### EXTRACTED MATERIAL

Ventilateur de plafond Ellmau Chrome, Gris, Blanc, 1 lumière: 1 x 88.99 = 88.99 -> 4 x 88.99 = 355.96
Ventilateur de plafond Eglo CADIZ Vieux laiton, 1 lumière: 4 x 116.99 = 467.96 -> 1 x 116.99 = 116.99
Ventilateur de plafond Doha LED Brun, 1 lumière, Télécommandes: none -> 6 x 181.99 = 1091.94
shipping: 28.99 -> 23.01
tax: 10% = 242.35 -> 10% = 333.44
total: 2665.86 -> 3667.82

### WHAT IS BEING ASKED
For the string "plafond", filter the data and copy out each line where it occurs.

### RESPONSE BOX
Ventilateur de plafond Ellmau Chrome, Gris, Blanc, 1 lumière: 1 x 88.99 = 88.99 -> 4 x 88.99 = 355.96
Ventilateur de plafond Eglo CADIZ Vieux laiton, 1 lumière: 4 x 116.99 = 467.96 -> 1 x 116.99 = 116.99
Ventilateur de plafond Doha LED Brun, 1 lumière, Télécommandes: none -> 6 x 181.99 = 1091.94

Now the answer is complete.